In India also, a Renewable Grid Integration Study was conducted by the ministry of power with the support of USAID in 2017 to understand the impact on power system operations arising from the addition of renewable energy (RE) generation target of 175 GW by 2022.

The primary basis was that the RE generation would meet 22% of the total projected electricity consumption in the year 2022. The results of the study demonstrated that a power system balancing with 100 GW solar and 60 GW wind is achievable with minimal RE curtailment and India’s current coal-heavy power system has the inherent flexibility to accommodate the variability associated with the targeted RE integration.

The report also emphasised that storage is not necessary at these penetration levels, though it admits that achieving more ambitious RE targets will require detailed, model-based planning. While the real-time report on grid stability for the year 2022 is not available, it would be interesting to see the actual performance of the grid with a penetration of 175 GW of renewable power.

As per data available for the year 2020, the total actual generation of power from renewable sources (as per MNRE Press Release dated 09.09.22) was 138 TWatt hr as against power generation from all sources at 1383 TWatt hr which corresponds to a share of 9.97 %. It is thus yet to be seen whether the transmission infrastructure is robust enough to supply an energy mix with RE sources contributing more than 20%. The bottom line here is that the issue of maintaining vital parameters in a power grid supply system within limits is so fundamental that the future of renewable power in India will depend on how we find a practical solution for storing power to meet the unevenness of renewable power generation.

Battery storage technology and its deployment

A grid-connected solar PV system with an energy storage device in a residential or commercial setup has the potential not only to provide backup power in case of no supply from the grid but also earn by feeding back green energy into the grid from their energy generation and storage system. By permitting the exchange of data between the utility and the consumer, one can also optimise the running time of their electrical appliances thus saving on energy bills by load shifting which is the practice of moving energy consumption from peak tariff hours to the day when the tariff is lower.
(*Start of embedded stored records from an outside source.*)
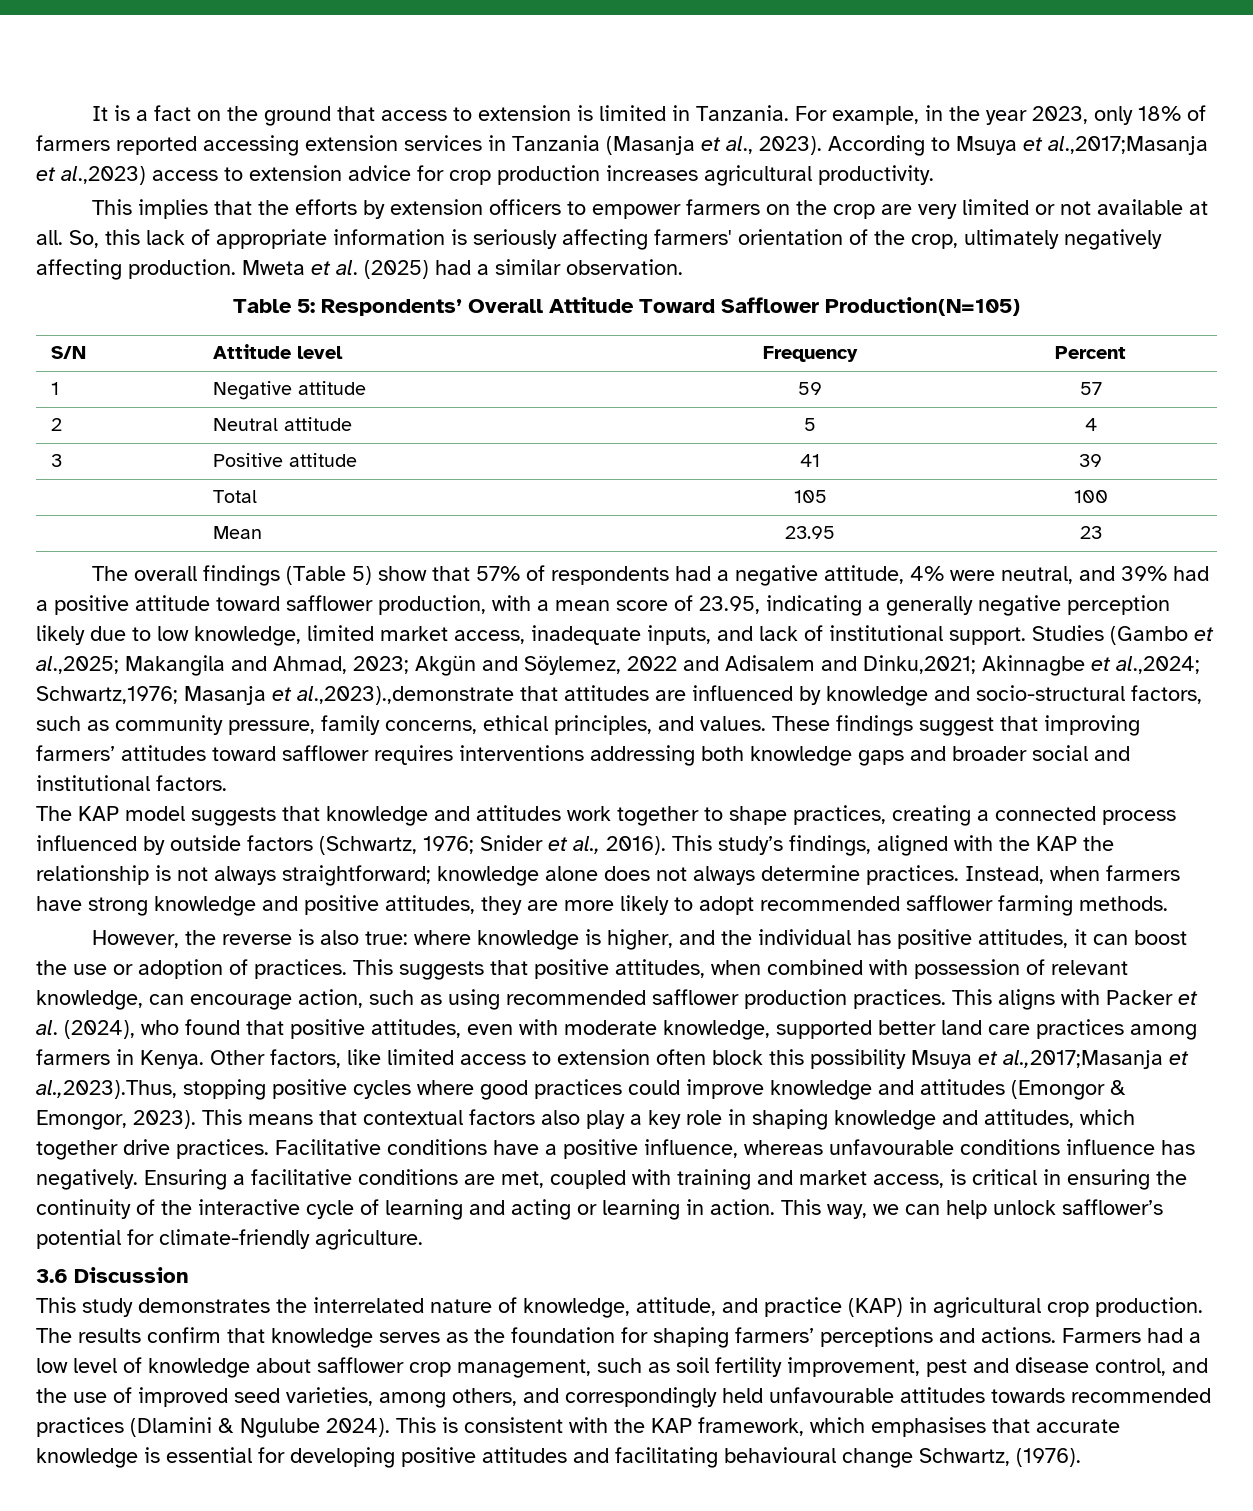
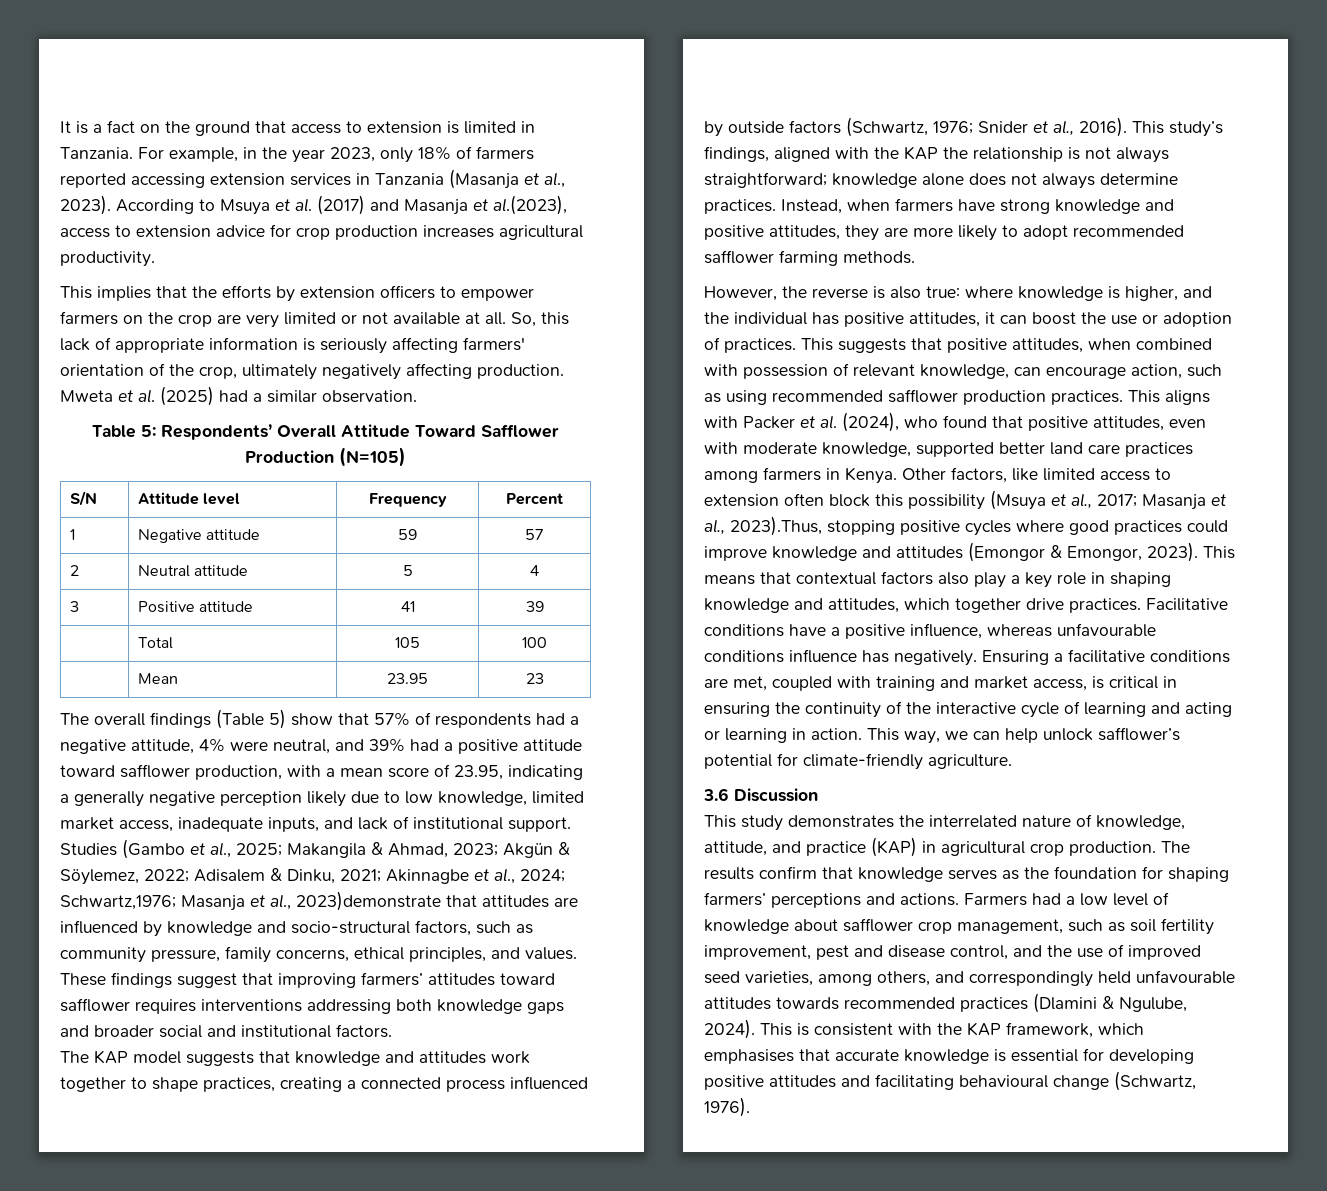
- According to Msuya et al.,2017;Masanja et al.,2023) access to extension advice for crop production increases agricultural productivity.
+ According to Msuya et al. (2017) and Masanja et al.(2023), access to extension advice for crop production increases agricultural productivity.
- Table 5: Respondents’ Overall Attitude Toward Safflower Production(N=105)
+ Table 5: Respondents’ Overall Attitude Toward Safflower Production (N=105)
- Studies (Gambo et al.,2025; Makangila and Ahmad, 2023; Akgün and Söylemez, 2022 and Adisalem and Dinku,2021; Akinnagbe et al.,2024; Schwartz,1976; Masanja et al.,2023).,demonstrate that attitudes are influenced by knowledge and socio-structural factors, such as community pressure, family concerns, ethical principles, and values.
+ Studies (Gambo et al., 2025; Makangila & Ahmad, 2023; Akgün & Söylemez, 2022; Adisalem & Dinku, 2021; Akinnagbe et al., 2024; Schwartz,1976; Masanja et al., 2023)demonstrate that attitudes are influenced by knowledge and socio-structural factors, such as community pressure, family concerns, ethical principles, and values.
- Other factors, like limited access to extension often block this possibility Msuya et al.,2017;Masanja et al.,2023).Thus, stopping positive cycles where good practices could improve knowledge and attitudes (Emongor & Emongor, 2023).
+ Other factors, like limited access to extension often block this possibility (Msuya et al., 2017; Masanja et al., 2023).Thus, stopping positive cycles where good practices could improve knowledge and attitudes (Emongor & Emongor, 2023).
- Farmers had a low level of knowledge about safflower crop management, such as soil fertility improvement, pest and disease control, and the use of improved seed varieties, among others, and correspondingly held unfavourable attitudes towards recommended practices (Dlamini & Ngulube 2024).
+ Farmers had a low level of knowledge about safflower crop management, such as soil fertility improvement, pest and disease control, and the use of improved seed varieties, among others, and correspondingly held unfavourable attitudes towards recommended practices (Dlamini & Ngulube, 2024).
- This is consistent with the KAP framework, which emphasises that accurate knowledge is essential for developing positive attitudes and facilitating behavioural change Schwartz, (1976).
+ This is consistent with the KAP framework, which emphasises that accurate knowledge is essential for developing positive attitudes and facilitating behavioural change (Schwartz, 1976).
To carry out these smart functions, a modern battery storage system usually includes an inverter, sensor, and computerized control systems to coordinate power generation and decide when to store the energy or release it back to the grid, opening up various commercial options.

Despite technological advancements, the cost of energy storage devices is standing in the way of being deployed extensively, the cost fell by almost 70% between 2015 and 2018. While the technologies employed for storing energy are numerous, the energy storage system could be classified as battery type energy storage system and non–battery type energy storage system.

The more popular and widely used battery type storage has Lithium-ion (Li-ion) batteries and Lead-acid batteries as the two technologies most commonly found. Despite the high cost and other challenges that they pose, lithium-ion batteries make up about 90% of the global grid battery storage market. It is due to its lightweight and very high energy density compared to the rival technologies. However, some aspects like the aging issue and safety need to be addressed.

Apart from these issues, the researchers are working to further improve lithium-ion battery performance in two aspects namely enhancing cycle life and higher power density, both of which are vital features required in a battery when connected to the grid. The high-power density gives an idea as to how much power a battery can deliver on demand.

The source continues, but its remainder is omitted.